The racist subtext to the SNAP discussion (that isn’t always subtext)

Clay Higgins, U.S. representative from the state of Louisiana, thinks it’s the poor’s own fault that they might go hungry if and when SNAP benefits aren’t distributed in November.
“Any American who has been receiving $4200 dollars per year of free groceries and does NOT have at least 1 month of groceries stocked,” he wrote on social media, “should never again receive SNAP, because wow, stop smoking crack.”
Let’s set aside the ludicrousness of the idea that $11 a day in groceries is enough to feed a family in the U.S. (or even most adults). Let’s also set aside that those families should also have had the foresight to reserve a portion of that money in order to warehouse groceries in the event that there was for some reason interruption to the support (the reason at the moment being “politics”).
Let’s focus on Higgins’ addendum there: “stop smoking crack.” It’s not clear if he meant that literally, that recipients of SNAP (also often referred to as food stamps) are making bad decisions because they are on drugs. But given how energetically Higgins’s party has tried to tie the receipt of federal benefits to laziness, it’s probably not a mistake.

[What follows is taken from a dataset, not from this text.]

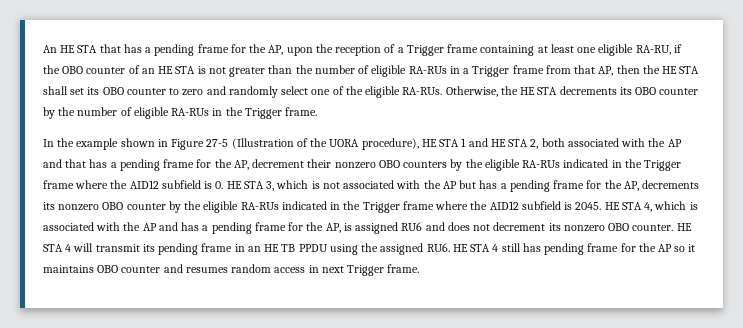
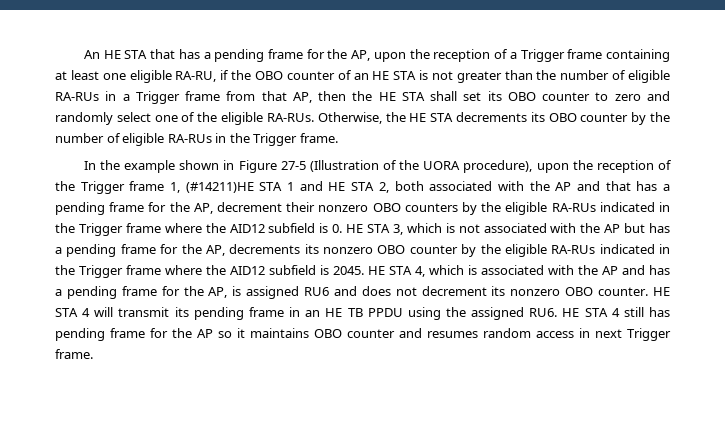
- In the example shown in Figure 27-5 (Illustration of the UORA procedure), HE STA 1 and HE STA 2, both associated with the AP and that has a pending frame for the AP, decrement their nonzero OBO counters by the eligible RA-RUs indicated in the Trigger frame where the AID12 subfield is 0. HE STA 3, which is not associated with the AP but has a pending frame for the AP, decrements its nonzero OBO counter by the eligible RA-RUs indicated in the Trigger frame where the AID12 subfield is 2045.
+ In the example shown in Figure 27-5 (Illustration of the UORA procedure), upon the reception of the Trigger frame 1, (#14211)HE STA 1 and HE STA 2, both associated with the AP and that has a pending frame for the AP, decrement their nonzero OBO counters by the eligible RA-RUs indicated in the Trigger frame where the AID12 subfield is 0. HE STA 3, which is not associated with the AP but has a pending frame for the AP, decrements its nonzero OBO counter by the eligible RA-RUs indicated in the Trigger frame where the AID12 subfield is 2045.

Of course, there’s also a racial subtext to that addendum. Discussion of government support has for decades carried a racist subtext, at least since Ronald Reagan dishonestly singled out a Black Chicago woman as the face of federal subsidies. Smoking crack has been similarly coded for a long time.
But we don’t need to raise an eyebrow and wonder whether the response to the SNAP shutdown is rooted in part in racism. We can simply quote Rob Schmitt, one of the interchangeable faces on one of the interchangeable right-wing video broadcasting sites.
“People are selling their benefits,” Schmitt claimed. “People are using them to get their nails done, to get their weaves and their hair. I mean, this is a really ugly program.”
Yeah, OK. That’s racist.
As it turns out, there are a lot more White households receiving SNAP benefits than Black (or Hispanic or Asian) households. Nationally, there are 1.8 White households getting SNAP benefits for every Black one.
In fact, more White households than Black households receive SNAP benefits in 44 states. In six states and D.C., more Black households receive the benefits, in large part because those places have larger Black populations.
It is true that a larger proportion of Black households than White households receive SNAP benefits. But, as I noted earlier this week, that’s in large part because SNAP benefits are (as you’d expect) closely correlated to household income and poverty levels. Since Black households tend to have lower incomes — itself a function of endemic and institutionalized racism! — those households are also more likely to receive SNAP benefits. Benefits, I’ll note, that are almost exclusively used for their intended purpose: food.
Why does Schmitt want to suggest that the aid is going to wasteful Black people? The same reason Higgins wants to suggest it’s going to drug addicts or (at the very least) people inept at taking care of themselves: because it makes it so that their heavily White audiences are inoculated against news reports describing SNAP recipients potentially going hungry.
This is the role such rhetoric has played since the Reagan era. But the people who will be negatively affected by SNAP cuts are a lot more likely to be White than Black.